The device is intended for use by a qualified physician for ultrasound evaluation of fetal, abdominal, pediatric, neonatal cephalic, cardiac, small parts, transvaginal, transrectal, peripheral-vascular, muscular-skeletal(conventional and superficial).

The M5 is a portable general purpose, mobile, software controlled, ultrasonic diagnostic system. Its function is to acquire and display ultrasound data in B-Mode, M-Mode, PW-Mode, Color-Mode, Power-Mode, Dirpower-Mode or the combined mode (i.e. B/M-Mode).This system is a Track 3 device that employs an array of probes that include linear array and convex linear array with a frequency range of approximately 2.5 MHz to 14 MHz.

This 510(k) summary describes a diagnostic ultrasound system (M5) and its transducers. The document primarily focuses on regulatory information and intended use rather than specific performance studies with acceptance criteria, ground truth, or statistical analyses.
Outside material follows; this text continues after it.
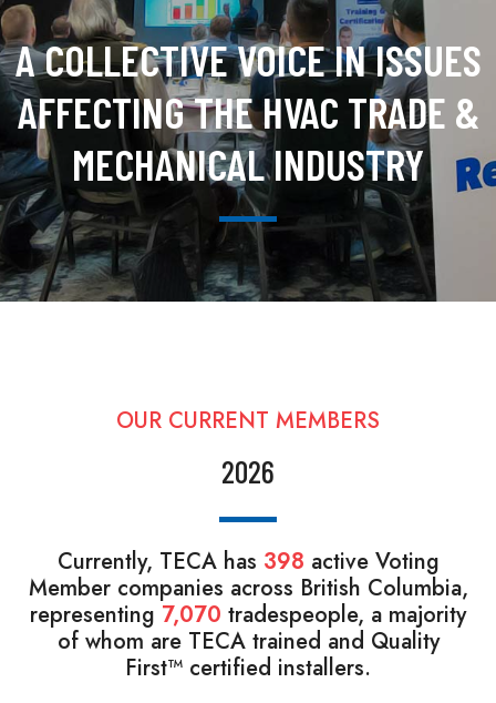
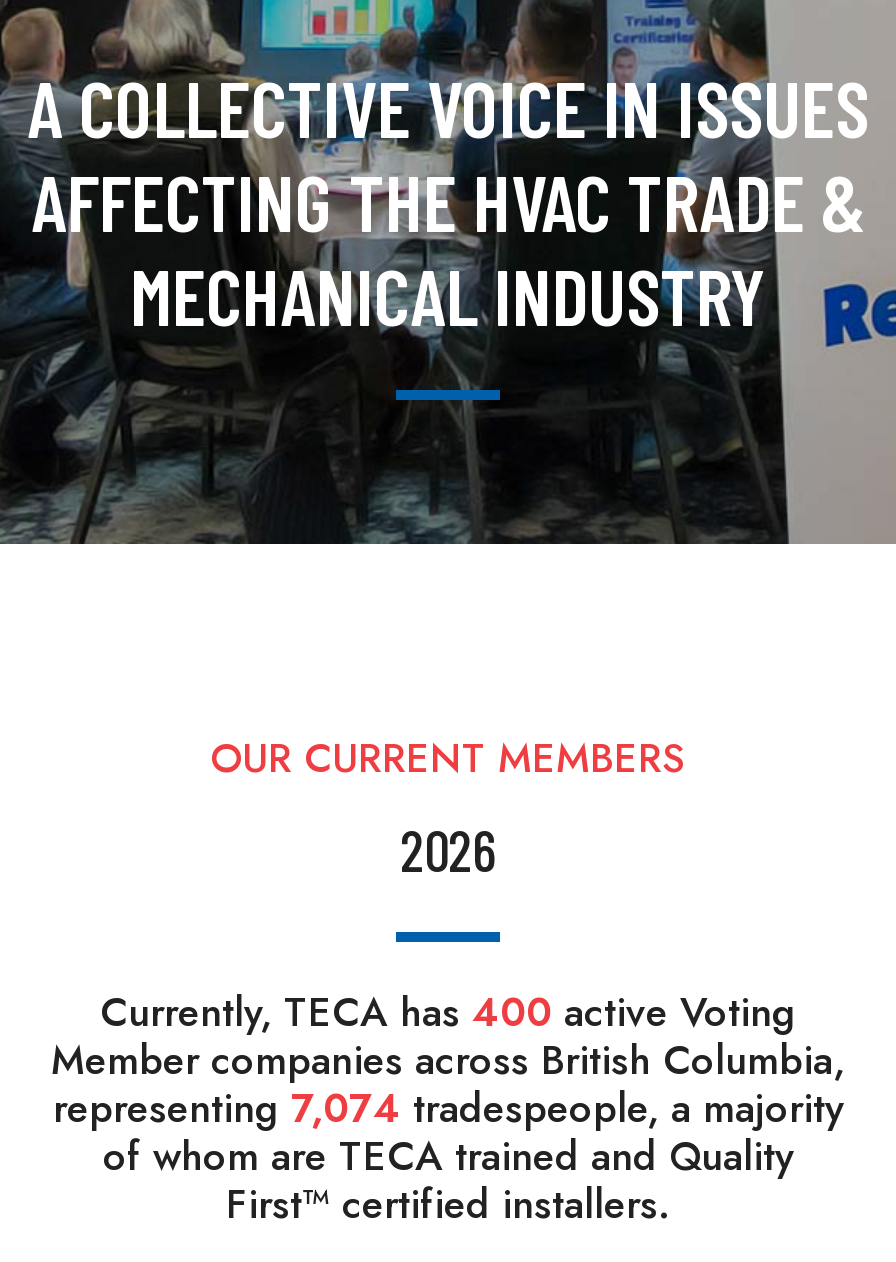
[57,546,439,578] Currently, TECA has 398 active Voting -> [100,984,796,1042] Currently, TECA has 400 active Voting
[30,599,466,631] representing 7,070 tradespeople, a majority -> [53,1080,843,1138] representing 7,074 tradespeople, a majority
Therefore, much of the requested information cannot be extracted from the provided text.

Here is the information that can be extracted or reasonably inferred:

1. Table of Acceptance Criteria and Reported Device Performance

The document does not explicitly state quantitative acceptance criteria or detailed device performance metrics in terms of clinical accuracy or diagnostic efficacy. Instead, it refers to compliance with established standards and substantial equivalence to predicate devices. The "reported device performance" is implicitly that the device is "as safe and effective as the legally marketed predicate devices" for its stated intended uses.

2. Sample Size Used for the Test Set and Data Provenance

This information is not provided in the document. The filing refers to "testing" performed for safety and effectiveness but does not detail any clinical studies, their sample sizes, or data provenance (e.g., country of origin, retrospective/prospective nature).

3. Number of Experts Used to Establish the Ground Truth for the Test Set and Qualifications of Those Experts

This information is not provided in the document, as no specific clinical study with ground truth establishment is detailed.

4. Adjudication Method for the Test Set

This information is not provided in the document, as no specific clinical study with adjudication is detailed.

5. If a Multi-Reader Multi-Case (MRMC) Comparative Effectiveness Study Was Done, and the Effect Size of How Much Human Readers Improve with AI vs. Without AI Assistance

This information is not provided in the document. The device is a diagnostic ultrasound system; there is no mention of AI assistance or MRMC studies.

6. If a Standalone (i.e., algorithm only without human-in-the-loop performance) Was Done

This information is not provided in the document. The device is a diagnostic ultrasound system, not an algorithm being tested in a standalone capacity.

7. The Type of Ground Truth Used

This information is not provided in the document, as no specific clinical study with ground truth is detailed. The basis for safety and effectiveness is primarily stated as conformance to standards and substantial equivalence to predicate devices, rather than a direct comparison against a clinical ground truth for a new indication.

8. The Sample Size for the Training Set

This information is not provided in the document. There is no mention of a "training set," which typically refers to data used for machine learning models.

9. How the Ground Truth for the Training Set Was Established

This information is not provided in the document for the reasons stated above.